What to Pack for Tibet Travel: the ultimate packing list you should follow

Tibet is one of the most unique places on the planet, sitting on the high-altitude plateau at the roof of the world. And now that you have booked your tour to Tibet with us, you need to work out what to pack for the trip. It is important to make sure that you have all the gear necessary for a Tibet trip relevant to the time of year you are traveling, as well as not having too many things that are not essential. Over-packing is the most common concern with travelers to Tibet, and many people pack things they are never going to use in the belief that the plateau is constantly frozen.

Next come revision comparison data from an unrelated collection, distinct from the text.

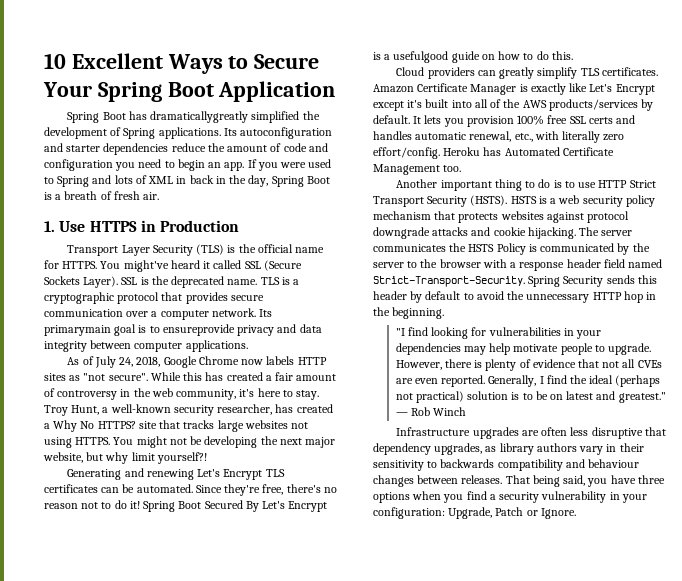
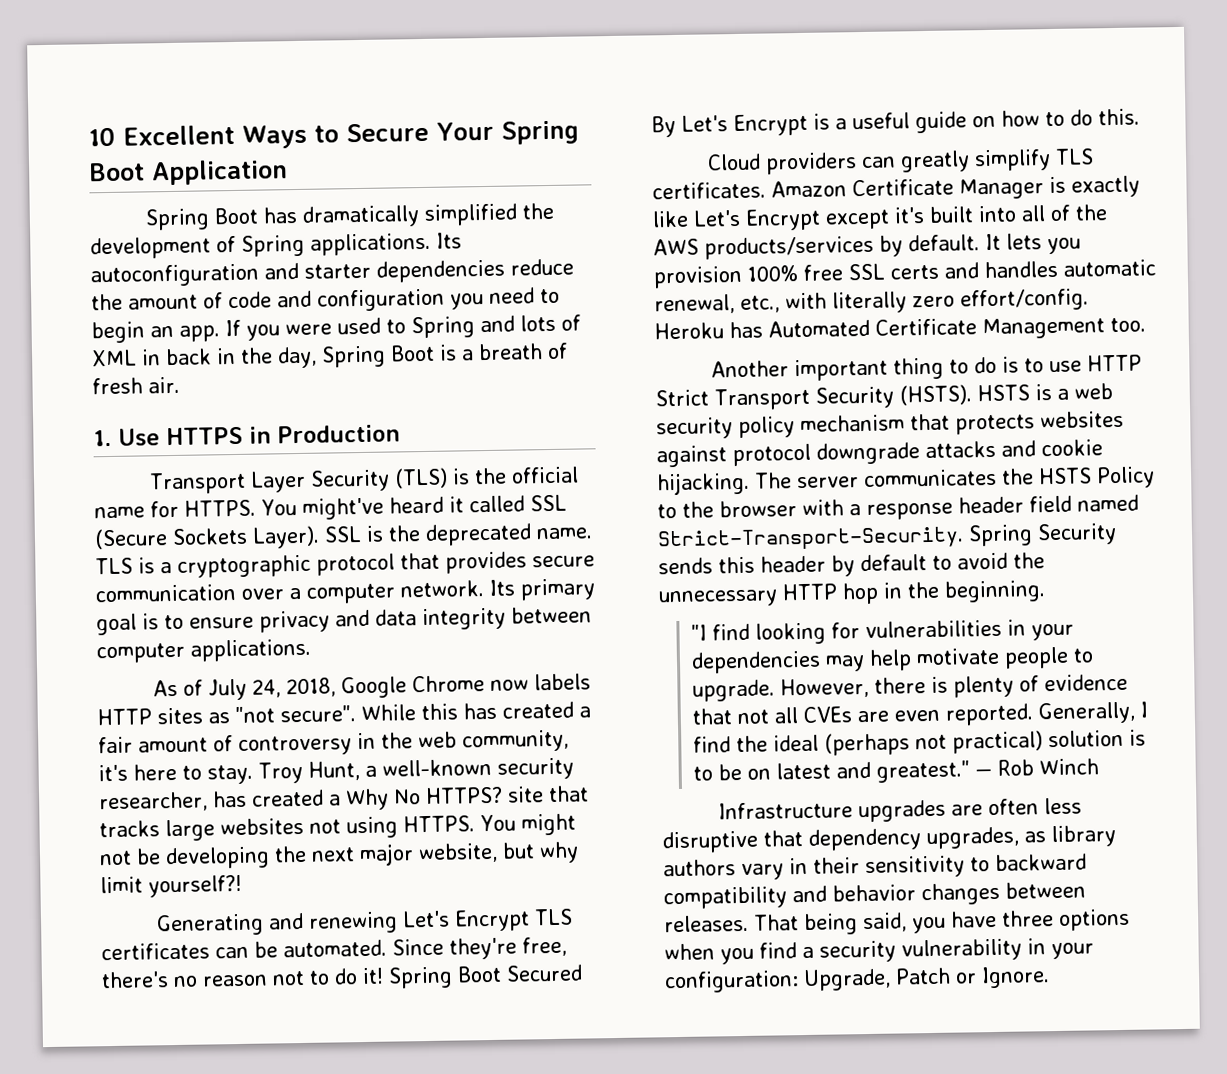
- Spring Boot has dramaticallygreatly simplified the development of Spring applications.
+ Spring Boot has dramatically simplified the development of Spring applications.
- Its primarymain goal is to ensureprovide privacy and data integrity between computer applications.
+ Its primary goal is to ensure privacy and data integrity between computer applications.
- Spring Boot Secured By Let's Encrypt is a usefulgood guide on how to do this.
+ Spring Boot Secured By Let's Encrypt is a useful guide on how to do this.
- The server communicates the HSTS Policy is communicated by the server to the browser with a response header field named Strict-Transport-Security.
+ The server communicates the HSTS Policy to the browser with a response header field named Strict-Transport-Security.
- Infrastructure upgrades are often less disruptive that dependency upgrades, as library authors vary in their sensitivity to backwards compatibility and behaviour changes between releases.
+ Infrastructure upgrades are often less disruptive that dependency upgrades, as library authors vary in their sensitivity to backward compatibility and behavior changes between releases.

Yes, temperatures can get to well below freezing in places, especially in the winter months. Average temperatures in winter can range from -20°C at night to as high as 12-14°C in the daytime. Rain also only comes in the summer months, with most of the rainfall occurring in the southeast of the region. Travelers also tend to go to the other extreme, and not pack enough of the right things for the trip. The last thing you need is to find that it is getting colder and you do not have enough warm clothing. Here we are providing you with a definitive guide on what to pack for a Tibet tour at any time of year.

What to Pack for Tibet Travel: Basic Packing Items

The first thing to consider when packing is the basic necessities, those things that you cannot travel without. Obviously, we do not mean hair straighteners and curling tongs, but the main items you will need for Tibet at any time of year.

Travel Documents Needed

Chinese Visa

The Chinese Entry Visa is the first thing you need to obtain, even before you have booked your trip. Used for getting into China once you arrive at the airport, this visa stamp is also required to get your Tibet Travel Permit, which you will need to get into Tibet.

If you are entering Tibet from mainland China, the visa is applied for from the Embassy of the People’s Republic of China in your home country, and you need to make this application yourself. Some countries do have postal applications, while others need to use the Chinese Visa Application Service Center (CVASC) in their home country. Either way, you need to make the application using your original passport, two passport-sized photos, completed application form, proof of onward or return travel from China, proof of hotel booking in China, and the relevant fee for your home country. Processing normally takes around three days, and the visa is normally valid for three months from the date of issue.

For those entering through Nepal, the visa is different, and known as the Chinese Group Visa. This is applied for by our agent on your behalf, and the application process has a different set of requirements, though we handle most of those for you. Processing takes three working days, and once approved, we will collect the visa papers, which are separate from your passport, and deliver them to your hotel in Kathmandu.

Tibet Travel Permit (TTP)

All international travelers to Tibet are required to have a Tibet Travel Permit for entry into the Tibet Autonomous Region, whether from China or Nepal. The permit cannot be applied for personally, and can only be obtained through a registered tour operator once you have booked a pre-arranged tour. After you book your tour with us, we will make the application on your behalf using scanned copies of your passport and visa.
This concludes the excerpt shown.